Yeva's silent for a moment. Not thinking --- she never has to think
--- so the silence must be part of her intended response. "When you have
something to protect, you'll do whatever it takes to preserve it. Moving
forward is all we can do."
"All we can do... Heh, well, you can do anything, Yeva. I guess a Wheel
Group Administrator doesn't have much to fear anymore."
"No one is invincible, not even Doorman. Even the scariest drones have
something they fear."
"What are you scared of, my love?"
"You," she says. "You'll get yourself killed out there, one of these
days. It would be... hard, for me and for our child." Her eyes are
steady, and there's something assured in her gaze. "If I asked, you
would stop."
"I would. But... how can I stay home, when my wife has the whole world
on her shoulders? I wanted to do... something to ease that, even if it's
a little."
Yeva pulls him into an embrace, and says, "Look out for our child.
That's all I ask.
------------------------------------------------------------------------
It's a conversation they have more permutations of, as time goes on.
Adam can't let go of the feeling there's more he should do, but he's
just a worker. But something important changes when Adam and Yeva
manufacture Doll. You see, Doll ends up with a black box.
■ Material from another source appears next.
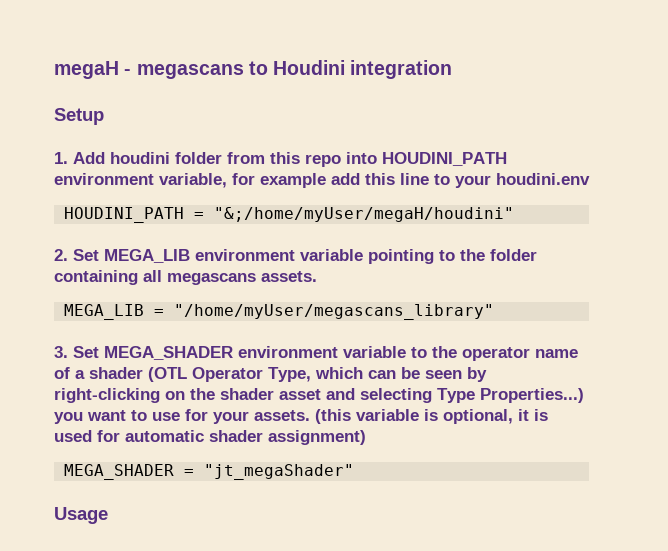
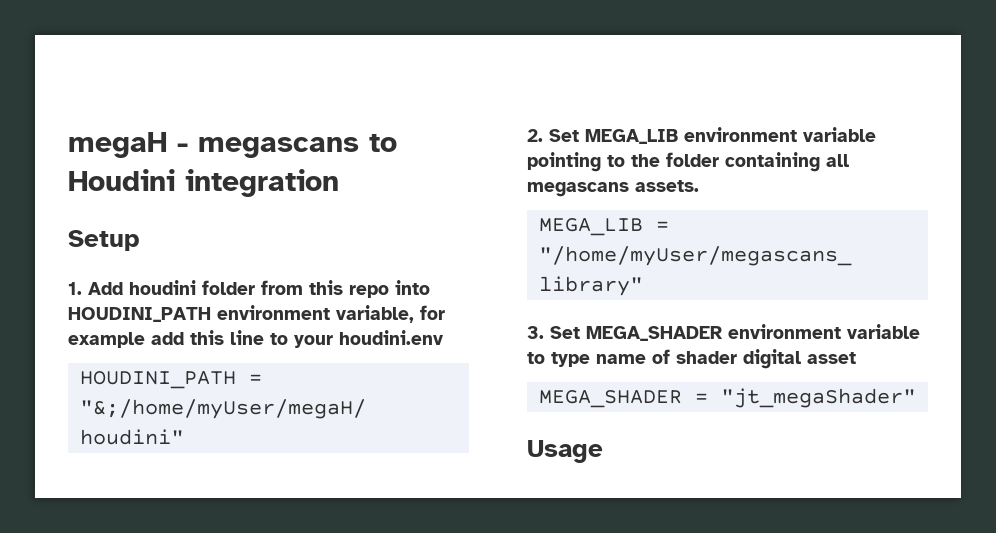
[432,346,578,361] [54,367,487,382] [54,388,584,403] [54,409,548,424] [54,430,366,445] the operator name of a shader (OTL Operator Type, which can be seen by right-clicking on the shader asset and selecting Type Properties...) you want to use for your assets. (this variable is optional, it is used for automatic shader assignment) -> [551,349,856,369] type name of shader digital asset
Yeva, remember, bears ridiculous sensory capability courtesy of her
compile-time assertion, meaning she's able to witness firsthand what
black box initialization looks like, to a degree of precision no other
drone is capable of.
This gives her a blueprint. She explains the theory to Adam, and he
expresses interest. Thus, with some help from Nori (and her driver's
true function), they're able to create a virtual black box, a simulacra
made of raw command output and patch it into Adam's core.
The next step would be igniting it, right?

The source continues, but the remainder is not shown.